When considered in tandem, the principles of fairness and utility provide useful guidelines for the creation of a just organ allocation system. Utility restricts the subset of patients who are eligible for transplantation to those who are expected to gain a certain amount of benefit from the procedure. Here, benefit is best defined as increased life expectancy and improved quality of life. This restriction is necessary to ensure that organs are allocated in a manner that reflects the limited nature of the resource. Fairness, on the other hand, limits the extent to which concerns of utility guide allocation decisions. For example, we may accept that all transplant candidates must be expected to gain a specific minimum benefit from transplantation (e.g. ten additional years of life), but insist that considerations beyond this threshold are either less significant or morally irrelevant. Similarly, only substantial differences in patient outcomes should affect allocation decisions. Fairness also requires that transplant eligibility criteria incorporate only those factors that have a known impact on transplant success and avoid subjective judgments of a patient’s social worth.

In light of this discussion, it is evident that the exclusion of patients with affective and psychotic disorders from transplantation is unjust. This practice stems from the assumption that certain psychiatric diagnoses are associated with a set of characteristic traits and behaviors that will lead to worse posttransplant outcomes, thereby ignoring the heterogeneity of psychiatric patients. For example, it is often presumed that patients with psychotic disorders will be unable to adhere to posttransplant medication regimes and outpatient appointments. Given the strong association between medical noncompliance and increased morbidity and mortality, this presumption may lead to the creation of eligibility criteria that bar patients with psychotic disorders from gaining access to the transplant waiting list [12, 23]. Yet psychotic disorders themselves do not directly predict transplant success. Rather, it is the specific behavior of medication noncompliance that is relevant. In fact, studies demonstrate that the overall noncompliance rate of psychiatric patients falls within the range of noncompliance seen in the larger transplant population [23]. It is therefore unjust to label affective and psychotic disorders, the pathophysiologies of which do not directly compromise transplanted organs, as contraindications to transplantation.
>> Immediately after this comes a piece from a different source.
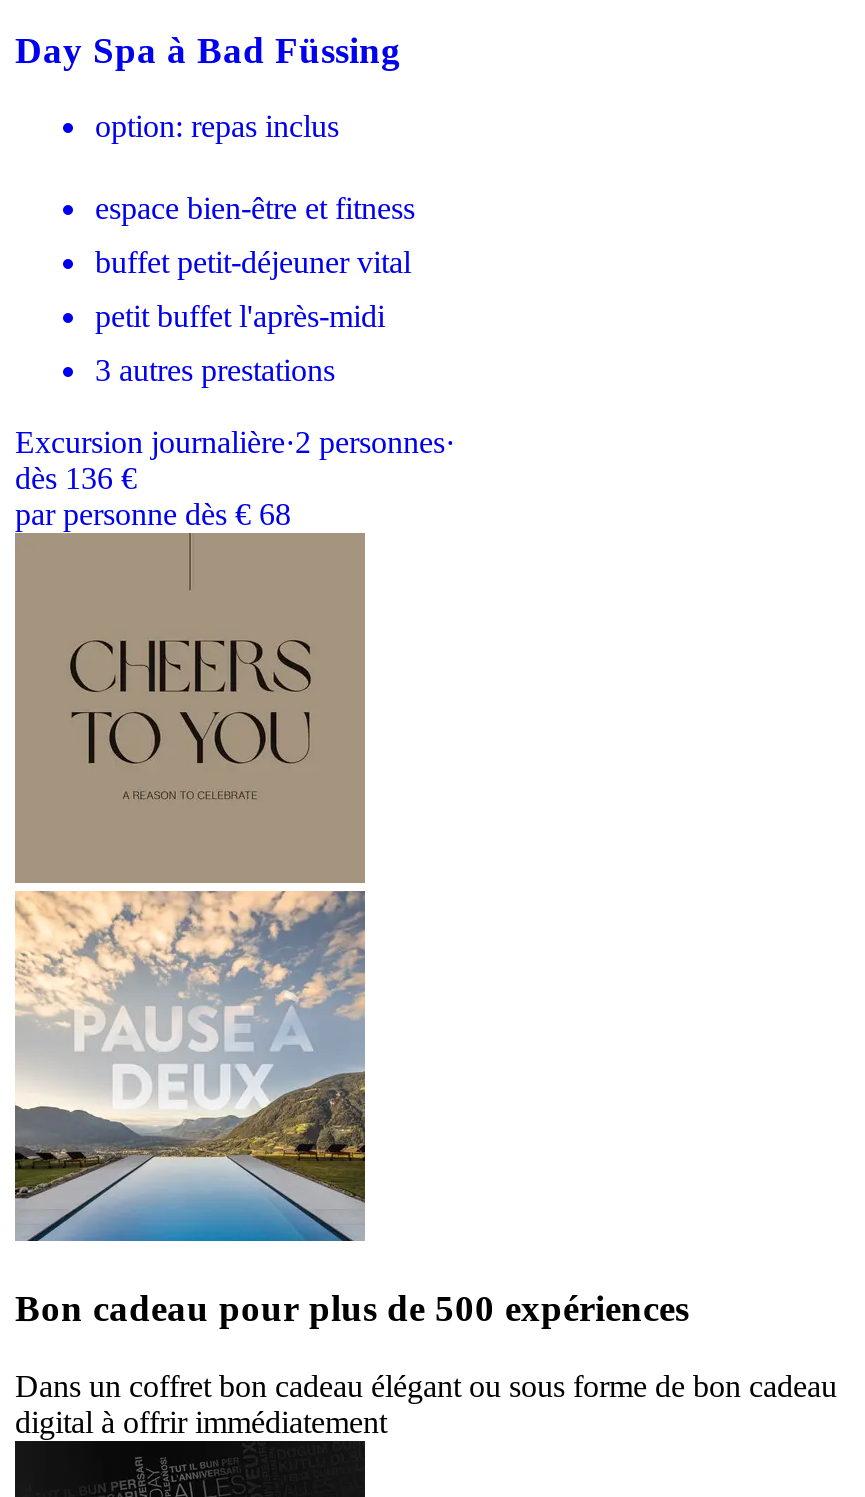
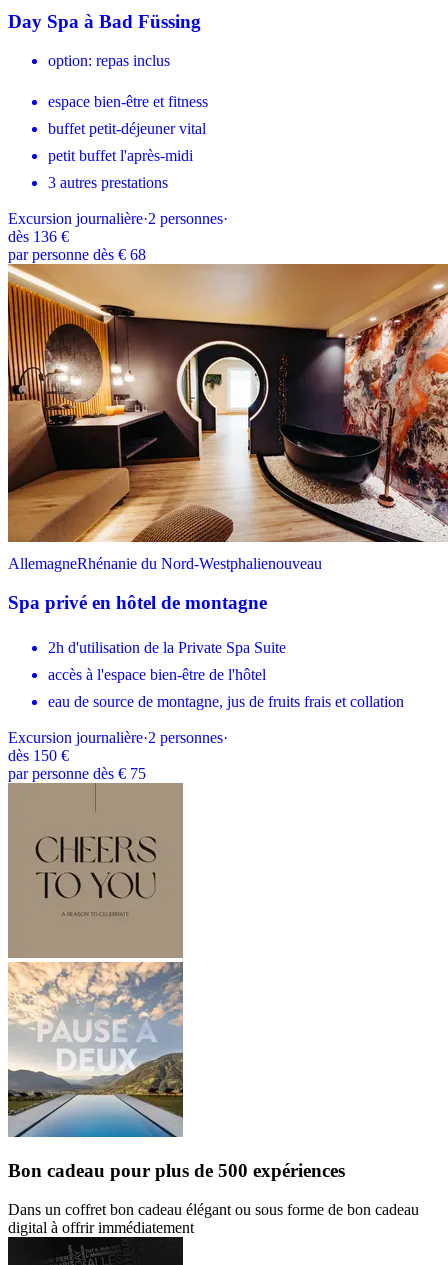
none -> [7,263,445,782] [image] | AllemagneRhénanie du Nord-Westphalienouveau | Spa privé en hôtel de montagne | 2h d'utilisation de la Private Spa Suite | accès à l'espace bien-être de l'hôtel | eau de source de montagne, jus de fruits frais et collation | Excursion journalière·2 personnes· | dès 150 € | par personne dès € 75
This in no way implies that medical adherence is irrelevant to transplant candidacy. Rather, transplant teams should strive to assess a patient’s likelihood of noncompliance directly rather than assuming that psychiatric patients are necessarily at risk. This may be achieved through the evaluation of a patient’s pretransplant medical adherence and specific social support networks, both of which have been shown to be independent predictors of posttransplant noncompliance [28]. Future research on the predictors of medical adherence should likewise strive to identify risk factors that are proximal determinants of noncompliance. In turning our focus from broad categories of psychiatric illness to patient-specific risk factors, we can better predict which patients are likely to experience poor outcomes as well as avoid the unjust discrimination of psychiatric patients as a whole.
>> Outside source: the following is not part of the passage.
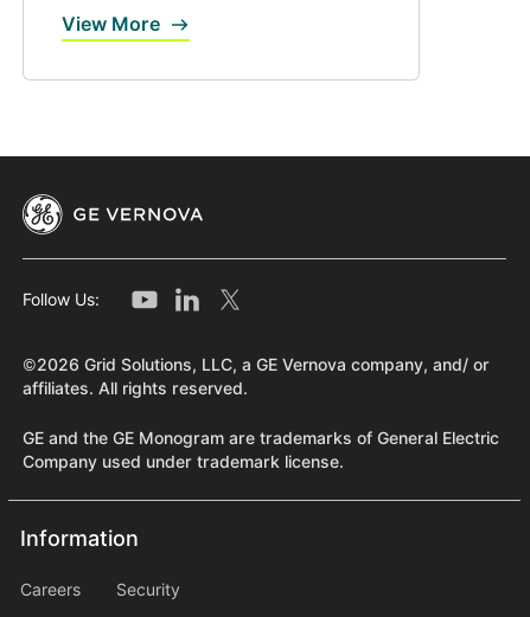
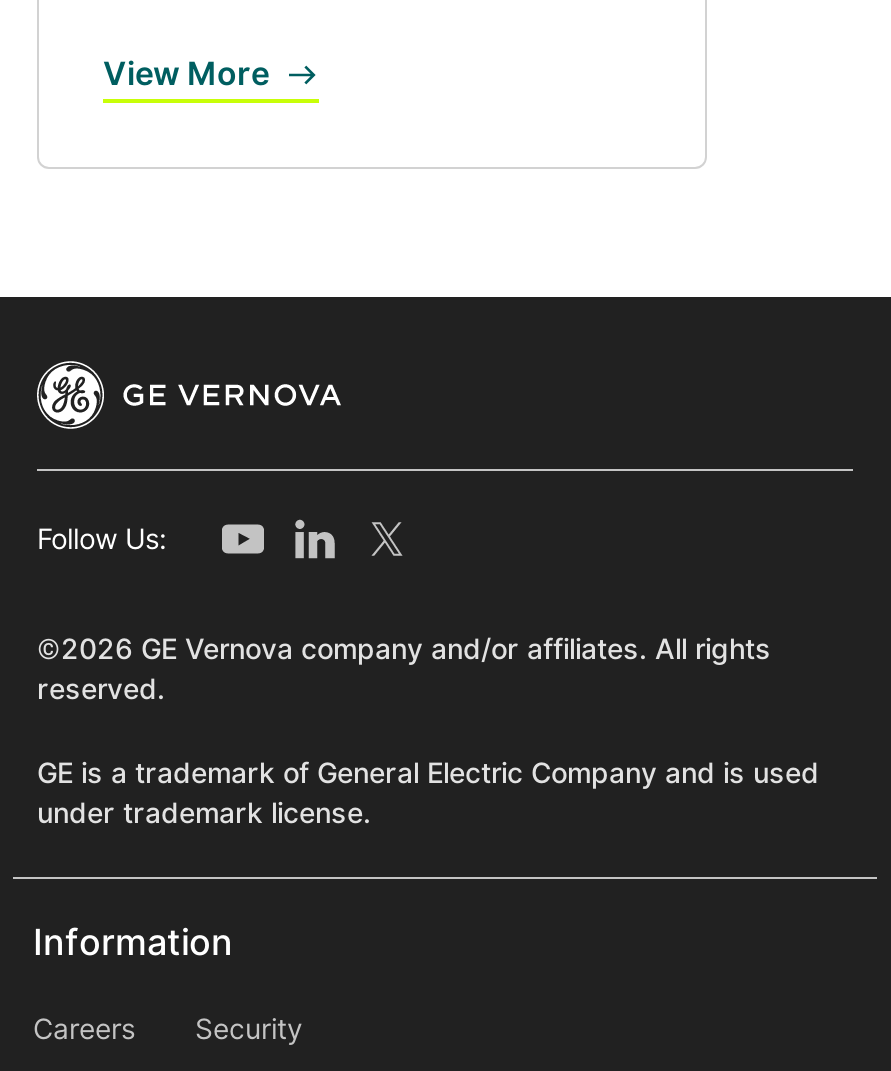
[23,355,490,398] ©2026 Grid Solutions, LLC, a GE Vernova company, and/ or | affiliates. All rights reserved. -> [37,633,771,705] ©2026 GE Vernova company and/or affiliates. All rights | reserved.
[23,429,499,471] GE and the GE Monogram are trademarks of General Electric | Company used under trademark license. -> [37,757,819,829] GE is a trademark of General Electric Company and is used | under trademark license.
In addition to creating listing criteria that give weight to a patient’s individual behaviors and characteristics rather than his psychiatric diagnosis, justice also demands that we apply the same criteria to all patients equally. The current inter-institution variation in practices results in inconsistent eligibility decisions across transplant centers, thereby favoring patients who have the means to seek treatment at more than one hospital. To ensure that all potential transplant recipients are given equal consideration, a national transplant eligibility criteria and method of psychosocial assessment must be established. While such criteria should allow for some institutional variation based on factors such as a transplant program’s recent successes/failures and the availability of alternative treatments, a formalized standard is needed to ensure just organ distribution.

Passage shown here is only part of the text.